■ **About this task**: Please return the data word for word and leave out any picture it contains.

■ **Data listing**:
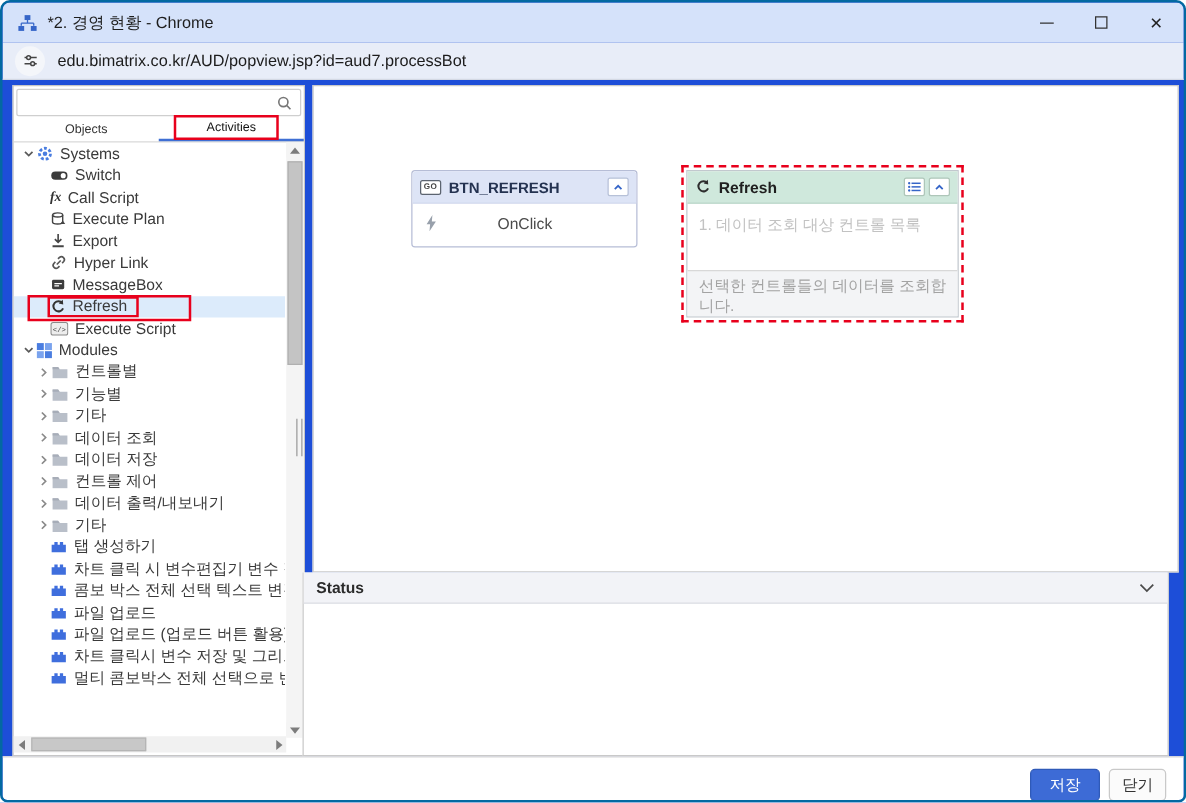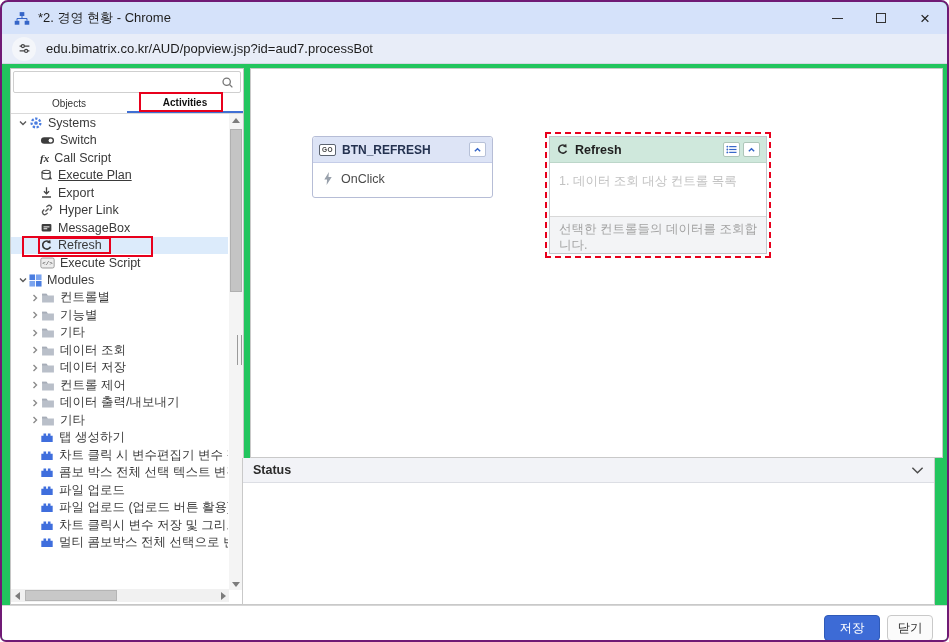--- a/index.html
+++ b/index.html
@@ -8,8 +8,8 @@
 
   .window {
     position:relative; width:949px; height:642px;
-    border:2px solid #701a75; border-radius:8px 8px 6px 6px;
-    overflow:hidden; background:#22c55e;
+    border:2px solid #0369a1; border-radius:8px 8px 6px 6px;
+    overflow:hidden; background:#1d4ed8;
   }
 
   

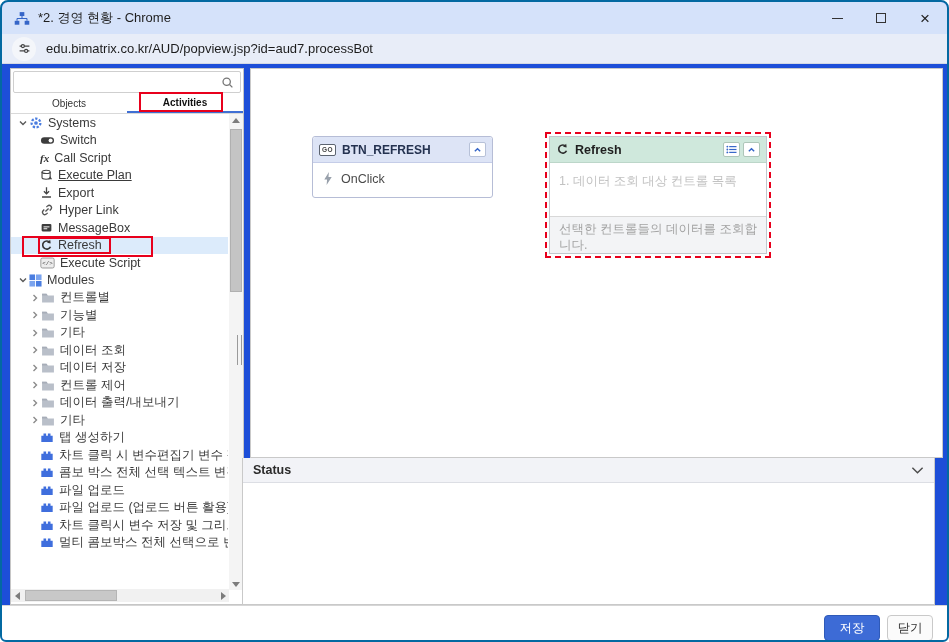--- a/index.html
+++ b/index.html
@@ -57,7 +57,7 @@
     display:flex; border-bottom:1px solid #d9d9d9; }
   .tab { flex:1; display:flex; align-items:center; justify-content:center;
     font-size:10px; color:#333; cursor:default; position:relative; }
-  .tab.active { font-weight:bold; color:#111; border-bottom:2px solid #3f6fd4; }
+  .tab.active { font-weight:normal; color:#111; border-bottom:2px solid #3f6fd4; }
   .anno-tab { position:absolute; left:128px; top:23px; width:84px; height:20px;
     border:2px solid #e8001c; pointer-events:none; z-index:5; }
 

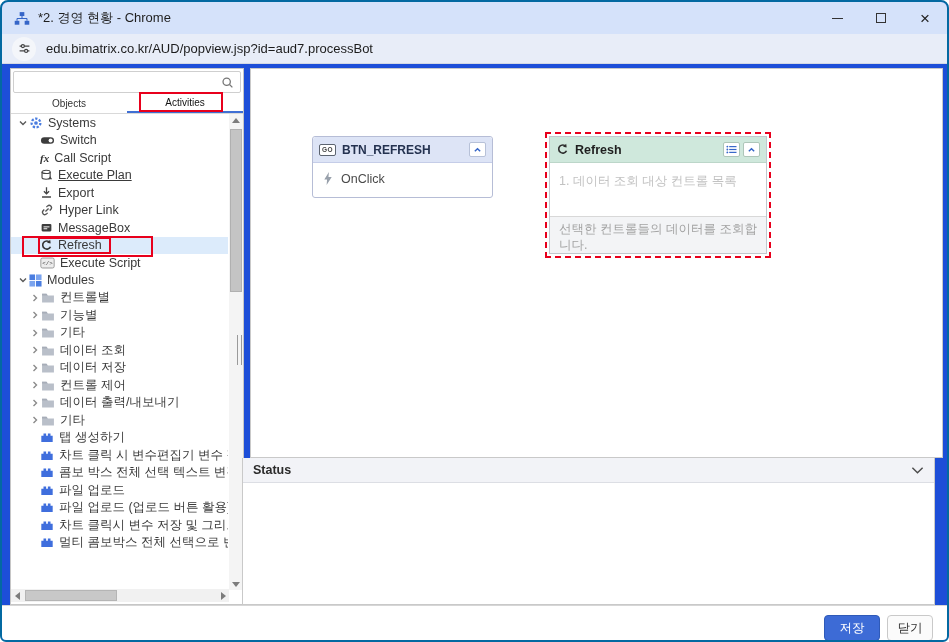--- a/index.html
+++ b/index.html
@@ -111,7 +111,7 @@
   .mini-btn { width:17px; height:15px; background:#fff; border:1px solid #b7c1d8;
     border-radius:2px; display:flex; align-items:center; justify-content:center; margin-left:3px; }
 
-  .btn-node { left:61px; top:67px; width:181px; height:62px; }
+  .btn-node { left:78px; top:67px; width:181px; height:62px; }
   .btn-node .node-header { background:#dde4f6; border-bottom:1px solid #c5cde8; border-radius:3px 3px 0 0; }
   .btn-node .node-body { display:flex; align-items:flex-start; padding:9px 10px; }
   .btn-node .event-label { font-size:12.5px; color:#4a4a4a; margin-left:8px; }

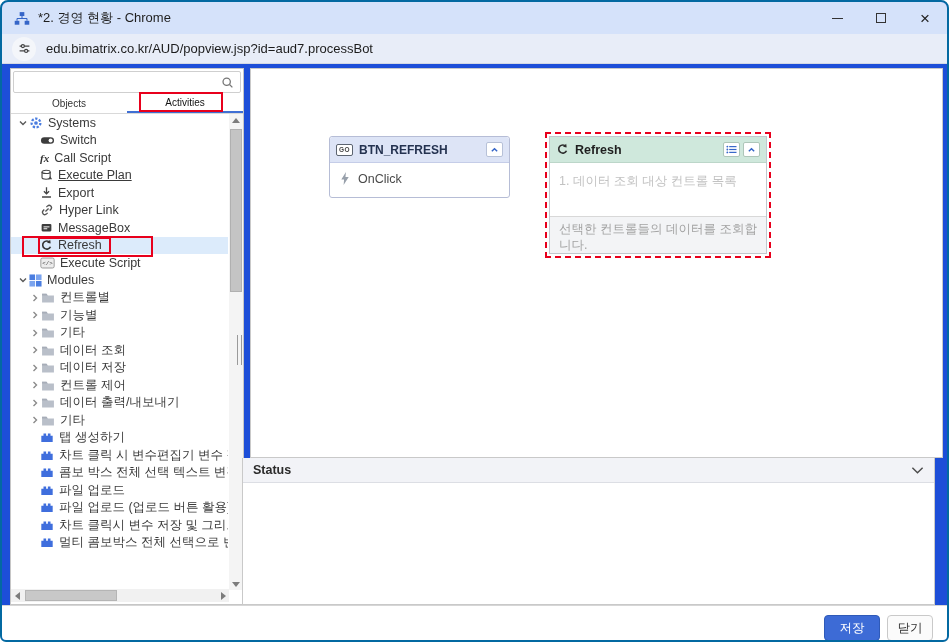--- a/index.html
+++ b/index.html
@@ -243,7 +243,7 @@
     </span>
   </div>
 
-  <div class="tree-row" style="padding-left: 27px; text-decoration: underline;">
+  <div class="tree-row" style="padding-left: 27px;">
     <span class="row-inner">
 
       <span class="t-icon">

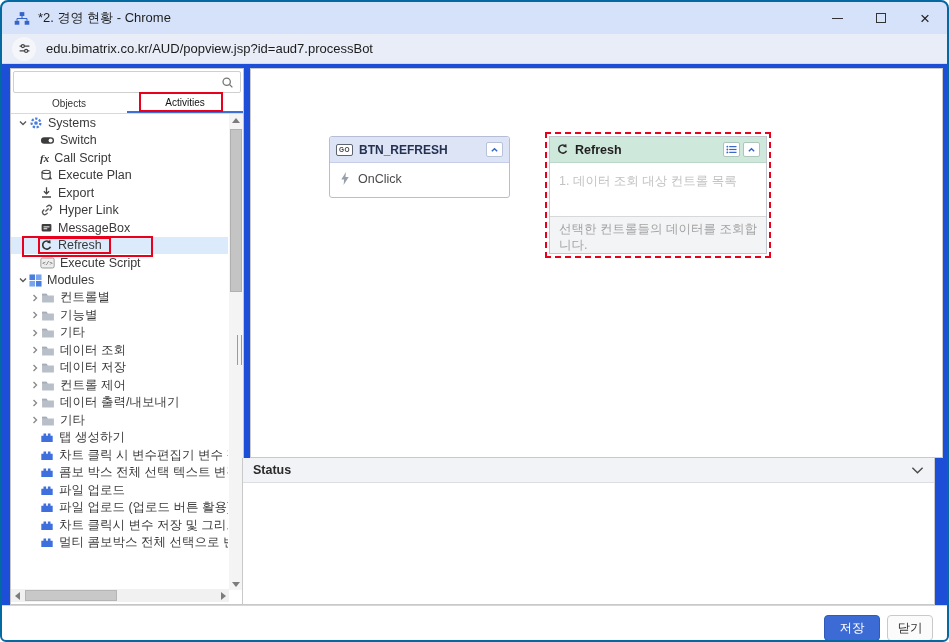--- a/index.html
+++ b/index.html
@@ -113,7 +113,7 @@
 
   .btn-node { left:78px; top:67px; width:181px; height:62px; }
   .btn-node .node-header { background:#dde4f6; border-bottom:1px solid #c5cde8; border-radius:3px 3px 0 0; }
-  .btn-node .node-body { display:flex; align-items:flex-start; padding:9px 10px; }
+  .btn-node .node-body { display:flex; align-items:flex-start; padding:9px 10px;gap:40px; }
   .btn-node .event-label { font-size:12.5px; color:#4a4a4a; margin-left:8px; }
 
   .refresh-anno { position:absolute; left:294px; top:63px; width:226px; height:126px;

■ **Answer space**:
--- a/index.html
+++ b/index.html
@@ -8,8 +8,8 @@
 
   .window {
     position:relative; width:949px; height:642px;
-    border:2px solid #701a75; border-radius:8px 8px 6px 6px;
-    overflow:hidden; background:#22c55e;
+    border:2px solid #0369a1; border-radius:8px 8px 6px 6px;
+    overflow:hidden; background:#1d4ed8;
   }
 
   

--- a/index.html
+++ b/index.html
@@ -57,7 +57,7 @@
     display:flex; border-bottom:1px solid #d9d9d9; }
   .tab { flex:1; display:flex; align-items:center; justify-content:center;
     font-size:10px; color:#333; cursor:default; position:relative; }
-  .tab.active { font-weight:bold; color:#111; border-bottom:2px solid #3f6fd4; }
+  .tab.active { font-weight:normal; color:#111; border-bottom:2px solid #3f6fd4; }
   .anno-tab { position:absolute; left:128px; top:23px; width:84px; height:20px;
     border:2px solid #e8001c; pointer-events:none; z-index:5; }
 

--- a/index.html
+++ b/index.html
@@ -111,7 +111,7 @@
   .mini-btn { width:17px; height:15px; background:#fff; border:1px solid #b7c1d8;
     border-radius:2px; display:flex; align-items:center; justify-content:center; margin-left:3px; }
 
-  .btn-node { left:61px; top:67px; width:181px; height:62px; }
+  .btn-node { left:78px; top:67px; width:181px; height:62px; }
   .btn-node .node-header { background:#dde4f6; border-bottom:1px solid #c5cde8; border-radius:3px 3px 0 0; }
   .btn-node .node-body { display:flex; align-items:flex-start; padding:9px 10px; }
   .btn-node .event-label { font-size:12.5px; color:#4a4a4a; margin-left:8px; }

--- a/index.html
+++ b/index.html
@@ -243,7 +243,7 @@
     </span>
   </div>
 
-  <div class="tree-row" style="padding-left: 27px; text-decoration: underline;">
+  <div class="tree-row" style="padding-left: 27px;">
     <span class="row-inner">
 
       <span class="t-icon">

--- a/index.html
+++ b/index.html
@@ -113,7 +113,7 @@
 
   .btn-node { left:78px; top:67px; width:181px; height:62px; }
   .btn-node .node-header { background:#dde4f6; border-bottom:1px solid #c5cde8; border-radius:3px 3px 0 0; }
-  .btn-node .node-body { display:flex; align-items:flex-start; padding:9px 10px; }
+  .btn-node .node-body { display:flex; align-items:flex-start; padding:9px 10px;gap:40px; }
   .btn-node .event-label { font-size:12.5px; color:#4a4a4a; margin-left:8px; }
 
   .refresh-anno { position:absolute; left:294px; top:63px; width:226px; height:126px;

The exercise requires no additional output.